The HPSPLIT Procedure

PROC HPSPLIT Statement

PROC HPSPLIT <options> ;

The PROC HPSPLIT statement invokes the procedure. Table 9.2 summarizes the options in the PROC HPSPLIT statement.

Table 9.2: PROC HPSPLIT Statement Options

Option

Description

Basic Options

DATA=

Specifies the input data set

EVENT=

Specifies the formatted value of the target event

INTERVALBINS=

Specifies the number of bins for interval variables

Splitting Options

LEAFSIZE=

Specifies the minimum number of observations per leaf

MAXBRANCH=

Specifies the maximum leaves per node

MAXDEPTH=

Specifies the maximum tree depth

MINCATSIZE=

Specifies the number of observations per level to consider a level for splitting

FastCHAID Options

ALPHA=

Specifies the maximum p-value for a split to be considered

BONFERRNOI

Enables the Bonferroni adjustment to after-split p-values

MINDIST=

Specifies the minimum Kolmogorov-Smirnov distance


DATA=SAS-data-set

names the input SAS data set to be used by PROC HPSPLIT. The default is the most recently created data set.

If the procedure executes in distributed mode, the input data are distributed to memory on the appliance nodes and analyzed in parallel, unless the data are already distributed in the appliance database.
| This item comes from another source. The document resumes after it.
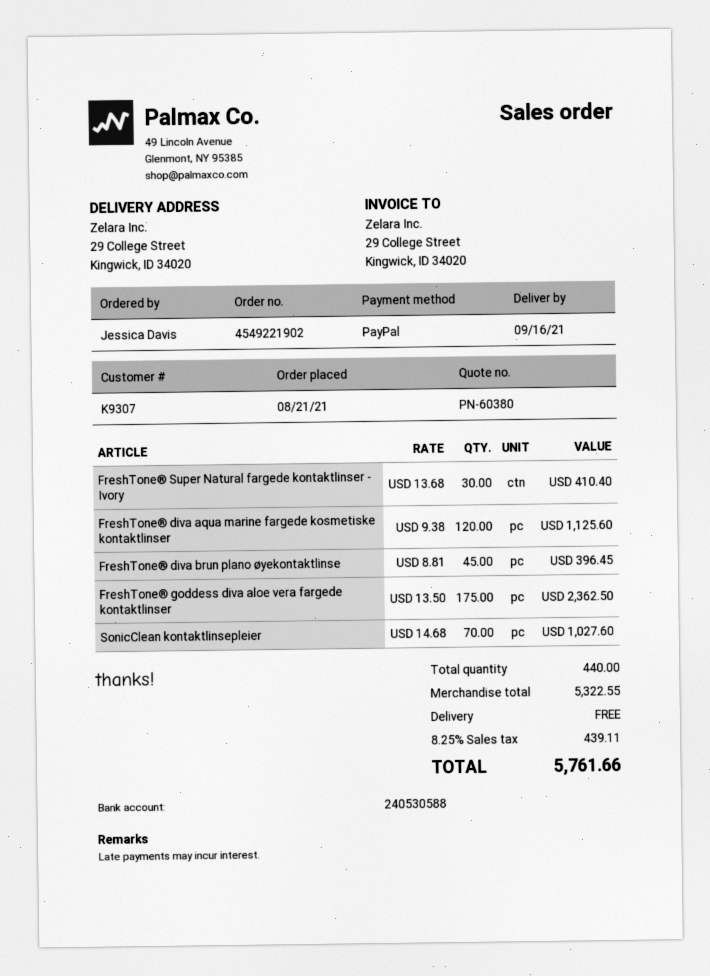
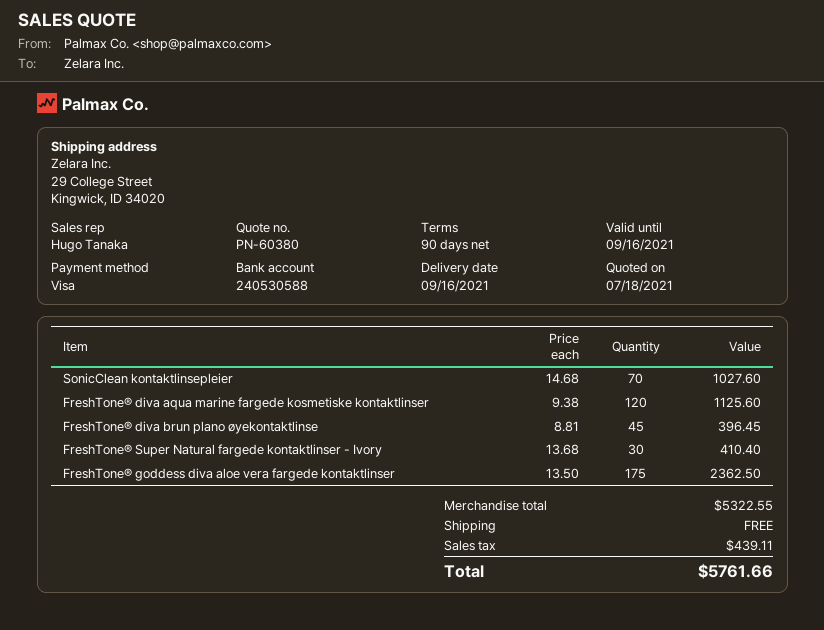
payment method: PayPal -> Visa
In that case the procedure reads the data alongside the distributed database. See the section Processing Modes about the various execution modes and the section Alongside-the-Database Execution about the alongside-the-database model. Both sections are in Chapter 2: Shared Concepts and Topics.

EVENT=value

specifies a formatted value of the target level variable to use for sorting nominal input levels when you use the FastCHAID criterion or when PROC HPSPLIT uses the fastest splitting category. Ties are broken in internal order. For example, if you are looking for defects in a data set where a target value of 'D' indicates a defect, specify EVENT='D'.
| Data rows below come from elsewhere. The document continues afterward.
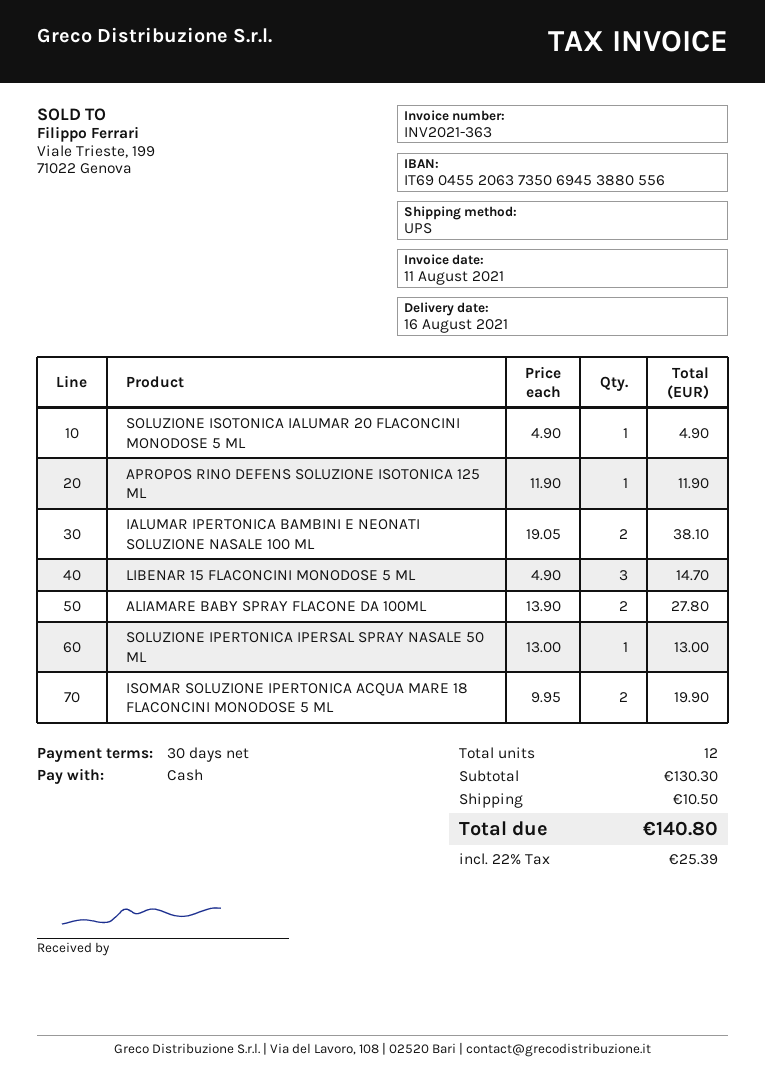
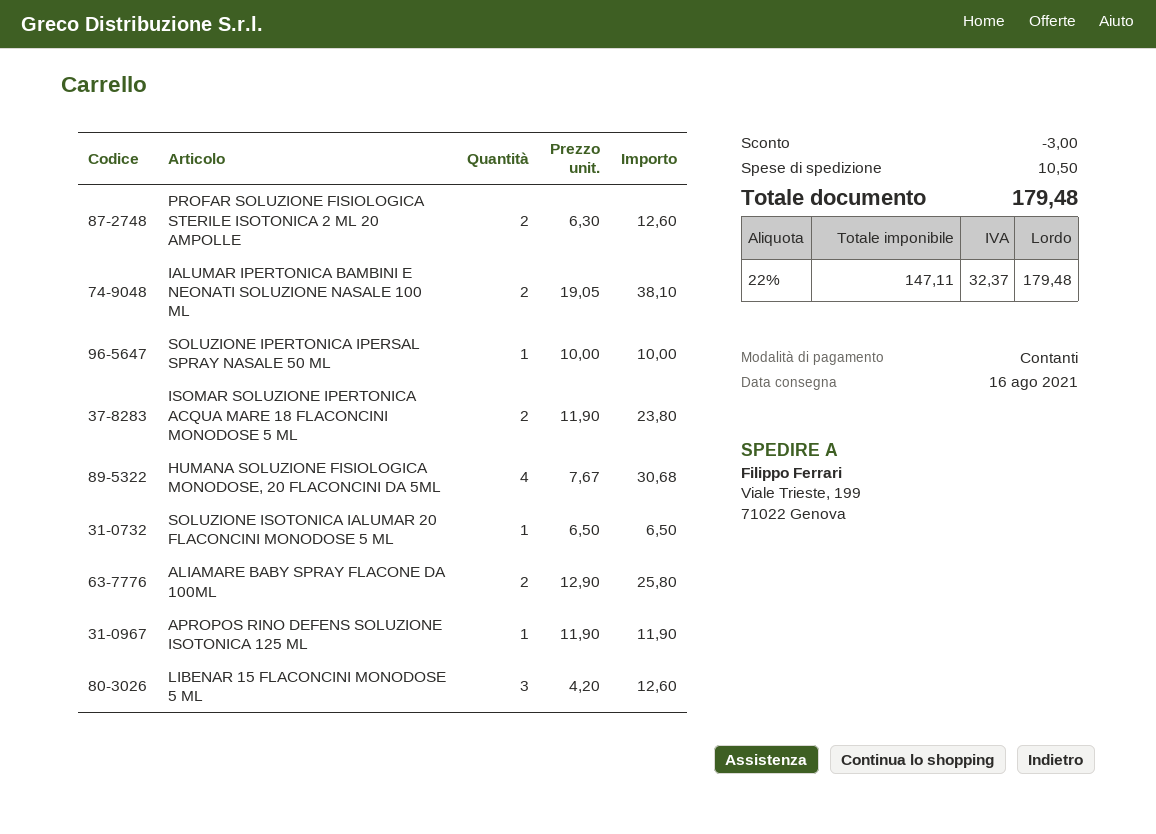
SOLUZIONE ISOTONICA IALUMAR 20 FLACONCINI MONODOSE 5 ML: 1 x 4.90 = 4.90 -> 1 x 6.50 = 6.50
LIBENAR 15 FLACONCINI MONODOSE 5 ML: 3 x 4.90 = 14.70 -> 3 x 4.20 = 12.60
ALIAMARE BABY SPRAY FLACONE DA 100ML: 2 x 13.90 = 27.80 -> 2 x 12.90 = 25.80
SOLUZIONE IPERTONICA IPERSAL SPRAY NASALE 50 ML: 1 x 13.00 = 13.00 -> 1 x 10.00 = 10.00
ISOMAR SOLUZIONE IPERTONICA ACQUA MARE 18 FLACONCINI MONODOSE 5 ML: 2 x 9.95 = 19.90 -> 2 x 11.90 = 23.80
PROFAR SOLUZIONE FISIOLOGICA STERILE ISOTONICA 2 ML 20 AMPOLLE: none -> 2 x 6.30 = 12.60
HUMANA SOLUZIONE FISIOLOGICA MONODOSE, 20 FLACONCINI DA 5ML: none -> 4 x 7.67 = 30.68
discount: none -> 3.00
tax: 22% = 25.39 -> 22% = 32.37
total: 140.80 -> 179.48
See section Input Variable Splitting and Selection for details on splitting categories and the FastCHAID criterion.

The default is the first level of the target as specified by the ORDER= option in the TARGET statement.

INTERVALBINS=number

specifies the number of bins for interval variables. For more information about interval variable binning, see the section Details: HPSPLIT Procedure.

The default is INTERVALBINS=100.

LEAFSIZE=number

specifies the minimum number of observations that a split must contain in the training data set in order for the split to be considered.

The default is LEAFSIZE=1.

MAXBRANCH=number

specifies the maximum number of children per node in the tree. PROC HPSPLIT tries to create this number of children unless it is impossible (for example, if a split variable does not have enough levels).

The default is the number of target levels.

MAXDEPTH=number

specifies the maximum depth of the tree to be grown.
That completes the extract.